↓↓↓

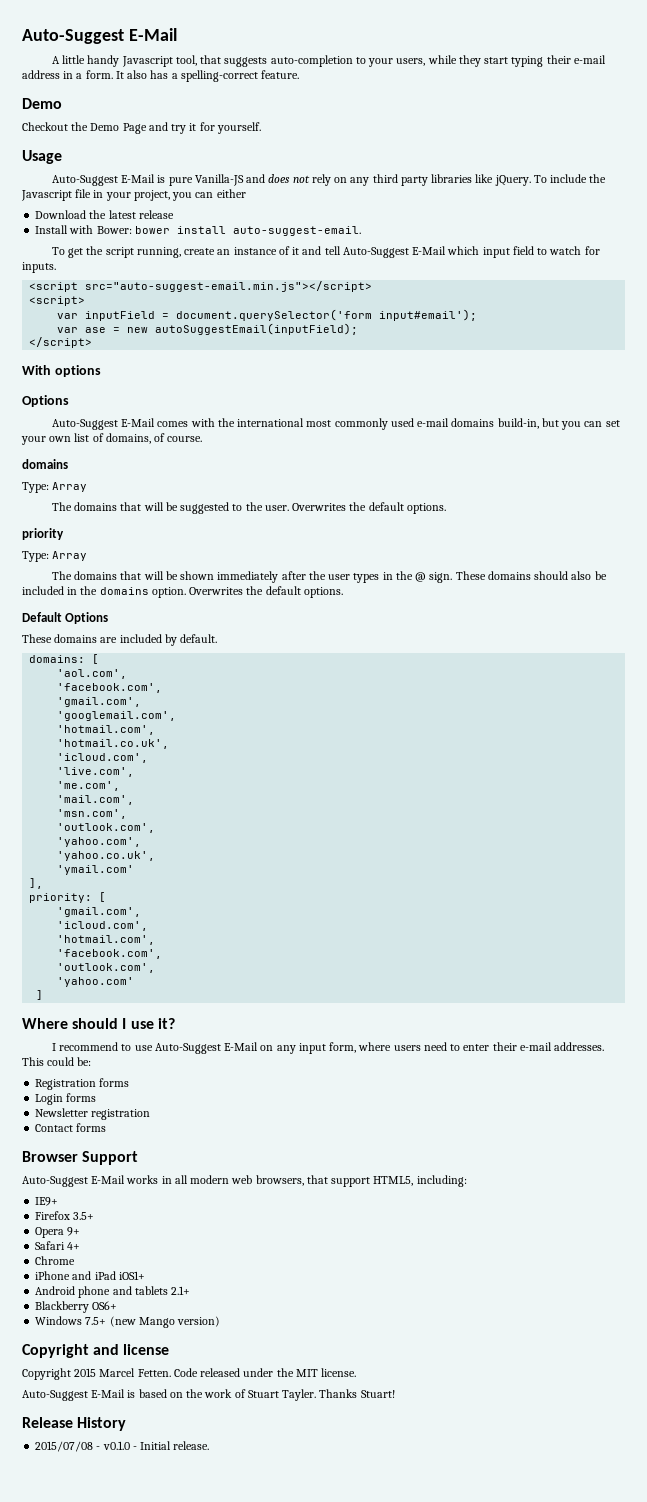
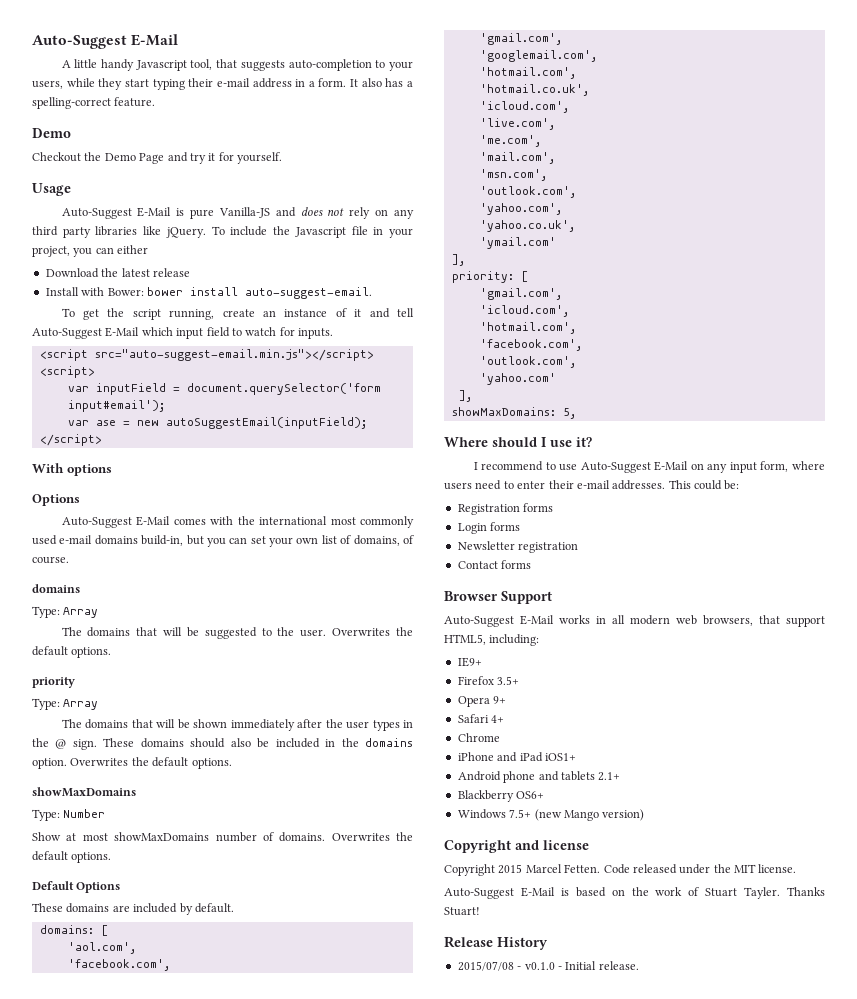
  These domains should also be included in the domains option. Overwrites the default options.
+ showMaxDomains
+ Type: Number
+ Show at most showMaxDomains number of domains. Overwrites the default options.
  'yahoo.com'
- ]
+ ],
+ showMaxDomains: 5,

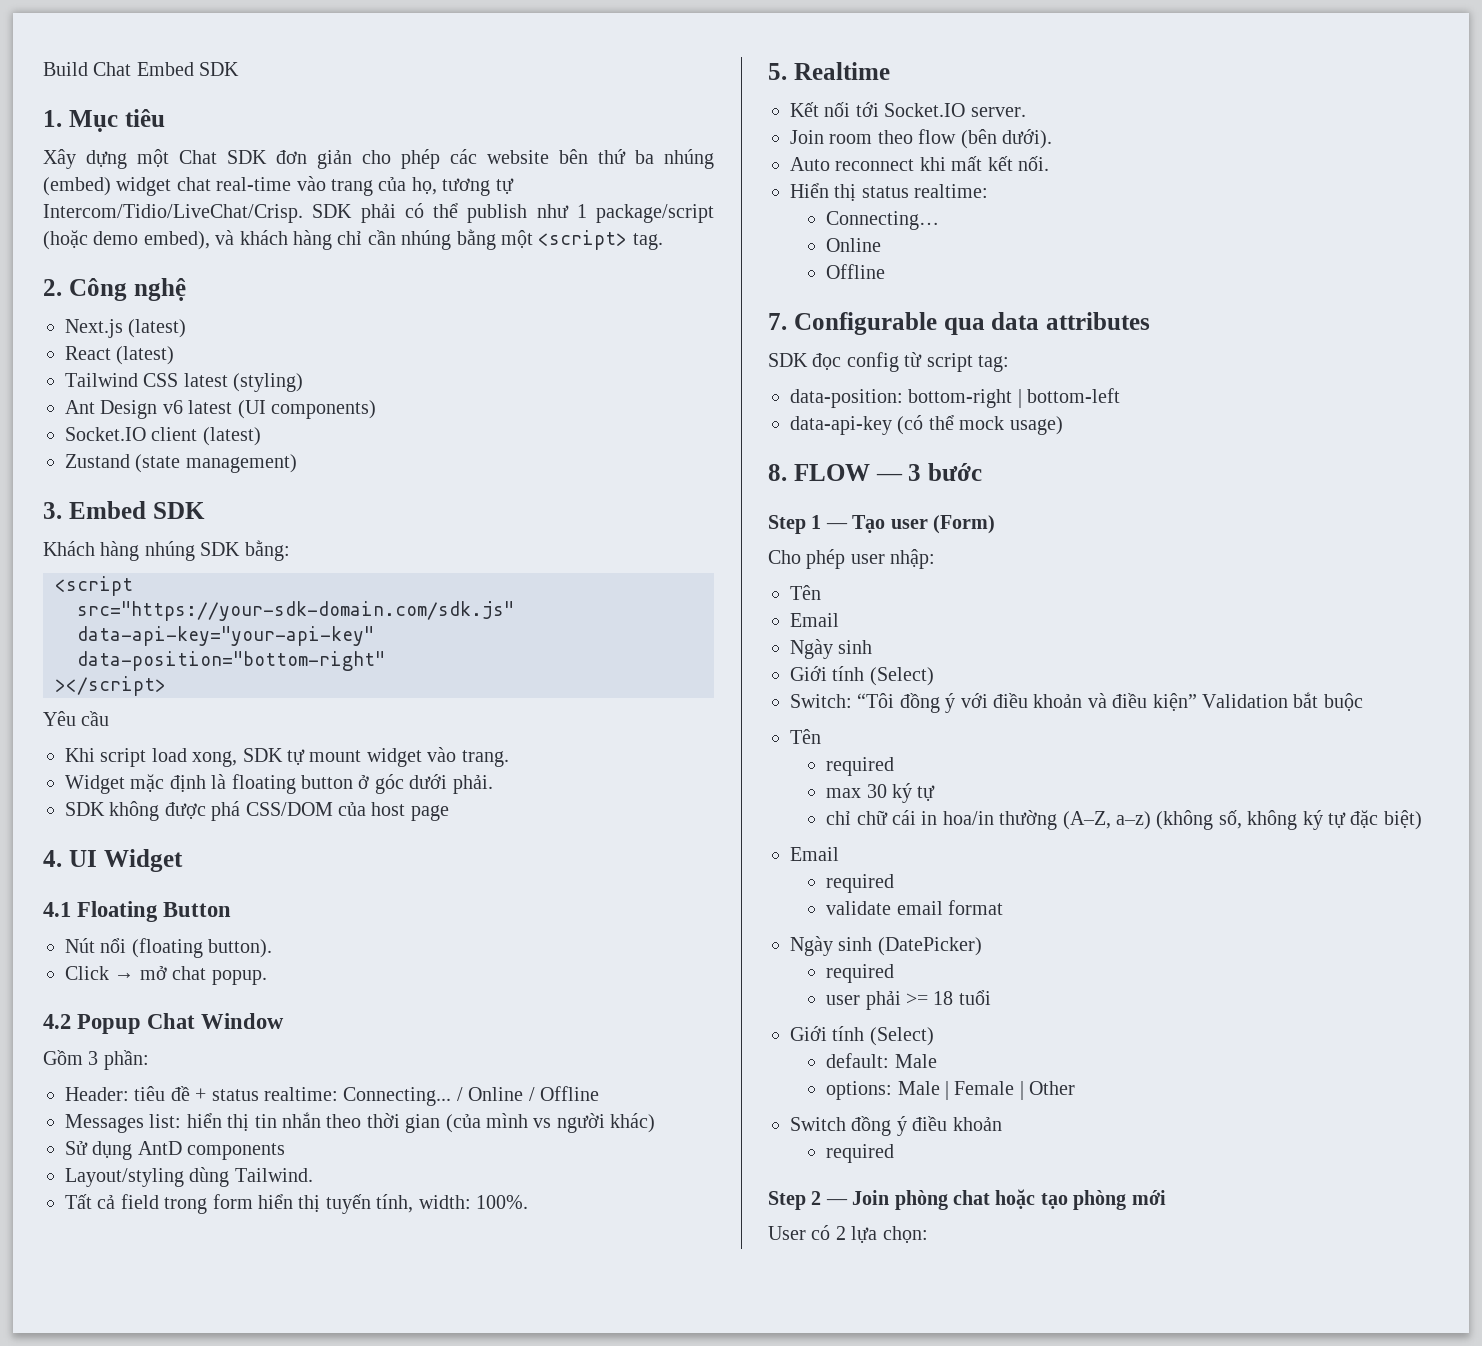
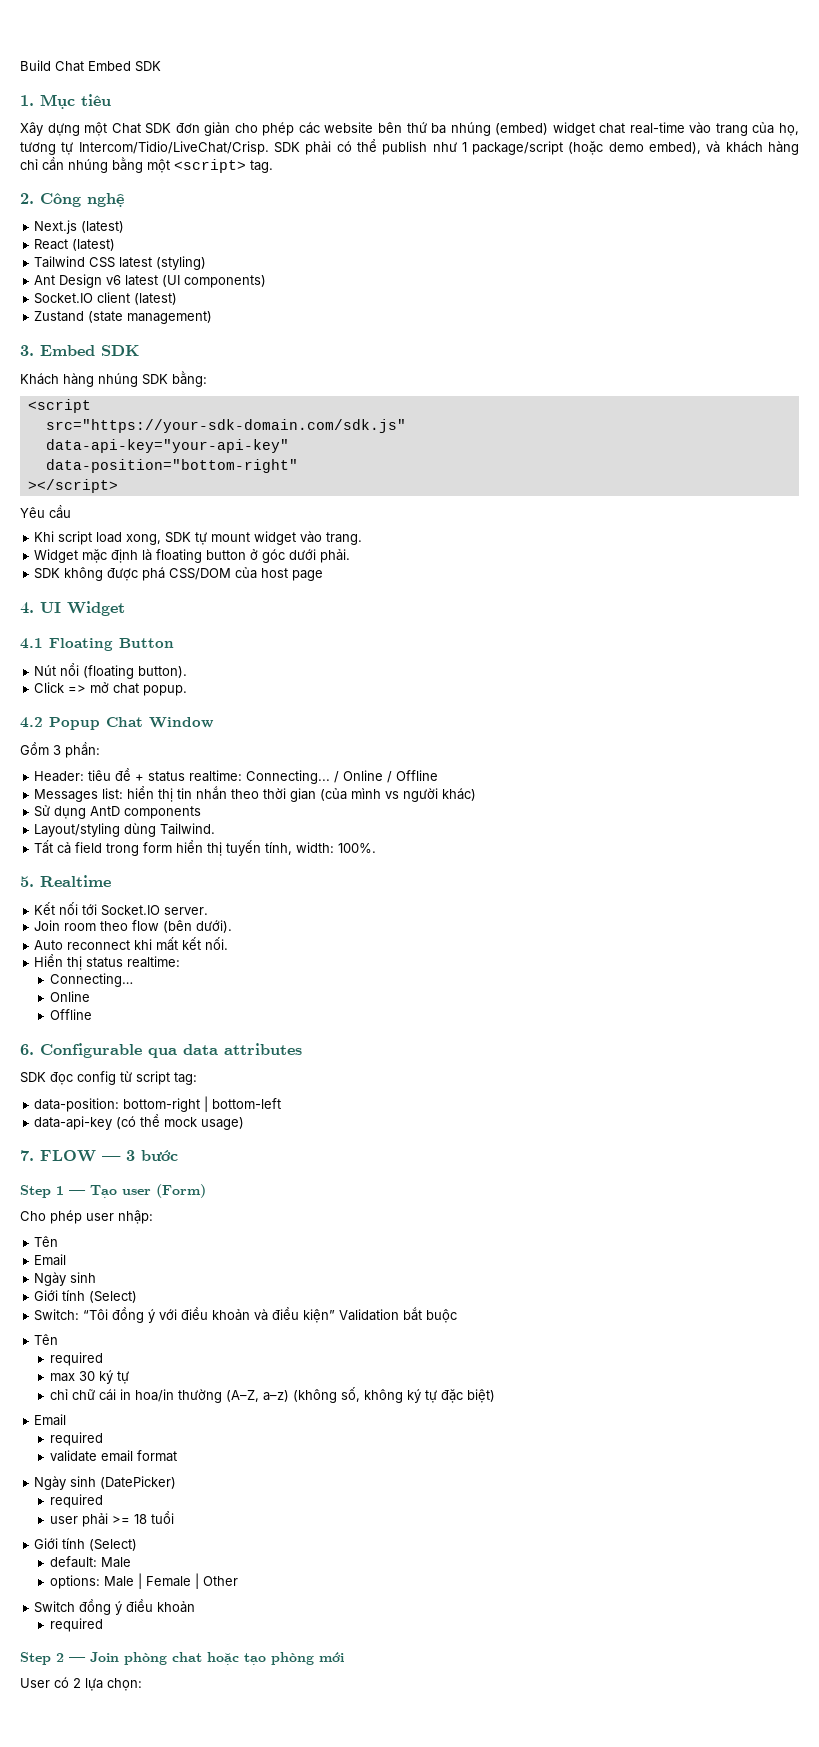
- Click → mở chat popup.
+ Click => mở chat popup.
- 7. Configurable qua data attributes
+ 6. Configurable qua data attributes
- 8. FLOW — 3 bước
+ 7. FLOW — 3 bước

↑↑↑

Scan the data above for the string "chat" and copy each line where it appears.

- Click → mở chat popup.
+ Click => mở chat popup.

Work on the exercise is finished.